Dr Sandra Joyce is Director of the Irish World Academy of Music and Dance at the University of Limerick, which has twenty programmes of study from BA to PhD level. Together with Niall Keegan and Mícheál Ó Súilleabháin, she founded the BA Irish Music and Dance and MA Irish Traditional Music Performance at the university and has been the course director for both of these programmes. She has also led the development of many other programmes at the Academy. She is a founding member of the TradSong research cluster, and has supervised a number of PhDs in the area of traditional song. Sandra is a traditional singer and bodhrán player. Her CD, produced by legendary musician Dónal Lunny and entitled Since You and I have Been: Songs of Love and Loss from the Irish Tradition will be released in 2018. Her research interests include the Irish song tradition, the Irish harp tradition, and historical sources of Irish traditional music.
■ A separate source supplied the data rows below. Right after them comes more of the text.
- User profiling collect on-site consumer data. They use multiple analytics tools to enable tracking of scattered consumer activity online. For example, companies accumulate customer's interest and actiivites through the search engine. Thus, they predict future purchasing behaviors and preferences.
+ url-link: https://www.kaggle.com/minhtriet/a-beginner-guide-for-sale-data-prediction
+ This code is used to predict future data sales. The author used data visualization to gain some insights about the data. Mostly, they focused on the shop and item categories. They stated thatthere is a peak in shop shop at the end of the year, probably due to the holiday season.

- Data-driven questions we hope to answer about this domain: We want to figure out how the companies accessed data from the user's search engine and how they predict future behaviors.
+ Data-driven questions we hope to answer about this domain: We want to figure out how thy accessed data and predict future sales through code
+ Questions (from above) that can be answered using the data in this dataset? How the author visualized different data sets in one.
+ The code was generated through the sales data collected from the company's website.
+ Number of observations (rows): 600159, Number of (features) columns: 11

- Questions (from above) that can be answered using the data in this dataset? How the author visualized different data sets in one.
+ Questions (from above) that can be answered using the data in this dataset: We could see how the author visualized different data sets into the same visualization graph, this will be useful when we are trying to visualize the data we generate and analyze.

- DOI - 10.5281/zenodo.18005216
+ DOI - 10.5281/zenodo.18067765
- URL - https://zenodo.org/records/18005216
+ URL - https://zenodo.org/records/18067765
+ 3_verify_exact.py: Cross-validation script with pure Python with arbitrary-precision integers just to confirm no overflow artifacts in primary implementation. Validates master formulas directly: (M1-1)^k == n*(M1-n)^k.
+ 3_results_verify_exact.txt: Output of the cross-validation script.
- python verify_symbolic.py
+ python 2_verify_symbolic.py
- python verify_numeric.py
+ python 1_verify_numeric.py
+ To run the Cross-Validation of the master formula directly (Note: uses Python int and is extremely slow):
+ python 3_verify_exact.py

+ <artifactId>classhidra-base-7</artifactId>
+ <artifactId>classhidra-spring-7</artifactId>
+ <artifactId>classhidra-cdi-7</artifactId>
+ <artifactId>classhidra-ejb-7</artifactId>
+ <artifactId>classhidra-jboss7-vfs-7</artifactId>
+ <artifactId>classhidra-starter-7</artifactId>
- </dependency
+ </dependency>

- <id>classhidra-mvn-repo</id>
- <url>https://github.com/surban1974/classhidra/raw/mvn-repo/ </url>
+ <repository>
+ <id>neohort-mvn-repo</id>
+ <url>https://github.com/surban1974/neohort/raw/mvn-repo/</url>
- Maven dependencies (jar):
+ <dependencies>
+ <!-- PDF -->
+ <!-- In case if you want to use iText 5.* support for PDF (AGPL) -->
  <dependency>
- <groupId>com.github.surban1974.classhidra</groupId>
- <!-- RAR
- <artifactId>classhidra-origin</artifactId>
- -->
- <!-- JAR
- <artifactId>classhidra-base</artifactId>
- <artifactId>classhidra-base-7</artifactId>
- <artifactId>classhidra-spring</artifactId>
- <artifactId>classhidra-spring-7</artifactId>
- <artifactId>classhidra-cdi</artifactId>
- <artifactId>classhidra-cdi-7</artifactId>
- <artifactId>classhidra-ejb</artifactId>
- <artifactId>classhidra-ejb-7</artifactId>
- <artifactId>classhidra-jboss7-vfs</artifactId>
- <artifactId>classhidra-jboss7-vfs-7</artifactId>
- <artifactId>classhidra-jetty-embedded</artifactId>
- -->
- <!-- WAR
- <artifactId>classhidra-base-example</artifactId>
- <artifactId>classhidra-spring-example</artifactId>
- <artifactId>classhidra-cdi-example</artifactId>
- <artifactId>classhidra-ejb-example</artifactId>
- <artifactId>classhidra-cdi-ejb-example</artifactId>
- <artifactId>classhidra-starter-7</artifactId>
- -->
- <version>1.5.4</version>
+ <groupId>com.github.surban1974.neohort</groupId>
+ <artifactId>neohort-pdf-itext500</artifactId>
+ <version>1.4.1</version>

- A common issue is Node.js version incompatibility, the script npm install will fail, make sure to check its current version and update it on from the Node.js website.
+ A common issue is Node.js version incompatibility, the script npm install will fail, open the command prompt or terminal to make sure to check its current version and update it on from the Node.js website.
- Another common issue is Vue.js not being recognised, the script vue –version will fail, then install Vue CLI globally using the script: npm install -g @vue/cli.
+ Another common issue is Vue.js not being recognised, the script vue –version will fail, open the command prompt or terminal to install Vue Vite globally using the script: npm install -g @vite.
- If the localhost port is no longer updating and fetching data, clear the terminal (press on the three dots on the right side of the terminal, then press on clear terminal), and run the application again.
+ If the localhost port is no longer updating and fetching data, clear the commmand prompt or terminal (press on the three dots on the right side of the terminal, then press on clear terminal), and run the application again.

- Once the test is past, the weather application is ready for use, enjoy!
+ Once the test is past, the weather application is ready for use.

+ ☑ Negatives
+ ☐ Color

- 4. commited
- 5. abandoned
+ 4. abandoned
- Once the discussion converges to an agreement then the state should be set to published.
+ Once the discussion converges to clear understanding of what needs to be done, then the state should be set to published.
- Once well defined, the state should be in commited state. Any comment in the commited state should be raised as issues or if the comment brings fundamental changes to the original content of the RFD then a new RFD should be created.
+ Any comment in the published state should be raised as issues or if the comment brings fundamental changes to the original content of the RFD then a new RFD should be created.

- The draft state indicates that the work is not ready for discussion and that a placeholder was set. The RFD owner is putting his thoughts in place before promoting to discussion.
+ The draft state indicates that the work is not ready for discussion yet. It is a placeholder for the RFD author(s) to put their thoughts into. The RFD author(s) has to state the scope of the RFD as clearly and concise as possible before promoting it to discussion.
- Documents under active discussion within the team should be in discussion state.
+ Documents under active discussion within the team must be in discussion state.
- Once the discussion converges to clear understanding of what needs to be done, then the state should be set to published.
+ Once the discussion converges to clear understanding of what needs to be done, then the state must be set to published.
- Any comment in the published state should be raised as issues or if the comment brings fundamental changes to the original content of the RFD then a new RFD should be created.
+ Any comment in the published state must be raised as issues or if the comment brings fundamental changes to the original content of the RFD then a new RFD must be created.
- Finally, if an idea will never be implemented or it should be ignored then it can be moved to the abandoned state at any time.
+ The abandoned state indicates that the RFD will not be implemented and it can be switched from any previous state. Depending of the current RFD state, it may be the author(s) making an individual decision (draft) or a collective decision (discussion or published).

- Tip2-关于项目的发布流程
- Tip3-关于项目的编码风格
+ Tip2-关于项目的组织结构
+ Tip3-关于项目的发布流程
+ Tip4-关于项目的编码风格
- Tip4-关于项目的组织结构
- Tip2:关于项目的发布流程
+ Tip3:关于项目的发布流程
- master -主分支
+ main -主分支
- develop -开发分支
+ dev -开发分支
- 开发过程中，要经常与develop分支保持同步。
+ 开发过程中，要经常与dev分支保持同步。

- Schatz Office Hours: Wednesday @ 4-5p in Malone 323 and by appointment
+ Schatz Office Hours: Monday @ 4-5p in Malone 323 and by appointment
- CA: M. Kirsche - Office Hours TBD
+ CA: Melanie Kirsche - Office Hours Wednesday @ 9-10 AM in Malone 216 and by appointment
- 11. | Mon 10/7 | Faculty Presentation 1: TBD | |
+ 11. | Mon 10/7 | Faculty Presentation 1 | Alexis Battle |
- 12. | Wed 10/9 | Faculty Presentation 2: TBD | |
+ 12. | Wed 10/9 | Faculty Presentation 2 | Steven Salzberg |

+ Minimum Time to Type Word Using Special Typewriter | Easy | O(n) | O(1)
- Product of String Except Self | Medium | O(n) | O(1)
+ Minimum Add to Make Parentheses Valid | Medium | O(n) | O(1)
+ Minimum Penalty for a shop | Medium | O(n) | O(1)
Her co-edited volume, Harp Studies: Perspectives on the Irish Harp (with Helen Lawlor) was published by Four Courts Press, Dublin, in 2016.
2017, Sheffield
Prof Ian Russell – Why Study Traditional Song and Singing? A Personal Quest for Meaning
‘In this lecture, I will embark on an exploration of the life journey I have made documenting traditional songs and singing, trying to make sense of the changing landscape, identifying the key moments and encounters, and reflecting on the experiences of fieldwork and scholarship. Along the way, I will be noting significant connections, identifying creativity, sharing transformative experiences, and evaluating my ‘progress’. Ultimately we are all trying to understand an aspect of human expression and it is the people who share and nurture their cultural traditions and with whom we build relationships that provide us with the key, the content and the vision. Fear not, this lecture is not about theory or navel gazing but people, songs and singing’.
Emeritus Professor Ian Russell is the former Director of the Elphinstone Institute at the University of Aberdeen (1999-2014). This institute specialises in the ethnology and folklore of the North and North East of Scotland. His current research is focused on the traditional culture of NE Scotland, including singing traditions, instrumental traditions, and festivalisation. Since 1969 he has conducted extensive fieldwork into singing traditions in the English Pennines, especially Christmas carolling – and has published The Sheffield Book of Village Carols (2011) and The Derbyshire Book of Village Carols (2012). He is the founder and Director of the Festival of Village Carols, and the President of the North Atlantic Fiddle Convention, which has held meetings in St. John’s in Newfoundland, Derry/Londonderry in Northern Ireland, Cape Breton Island and Aberdeen. His most recent publication, co-edited with Catherine Ingram, is Taking Part in Music: Case Studies in Ethnomusicology (Aberdeen University Press, 2013). He is Principal Investigator in the AHRC/NAFCo Networking Project ‘Memory, Music and Movement’.
2016, Stroud
Steve Roud – English Folk Song, Some More Conclusions
Steve Roud is one of England’s leading writers on folklore and folk song, and his ‘Roud Index of Songs’ has become an essential tool for those interested in exploring the roots of traditional English song. His Introduction to the recent New Penguin Book of English Folk Songs outlined current thinking on English folk song in the 21st Century and set many myths about it to rest. He is now working on a new book for Faber, called Folk Song in England. His talk, ‘English Folk Song, Some More Conclusions’, will describe the latest thinking about English traditional song.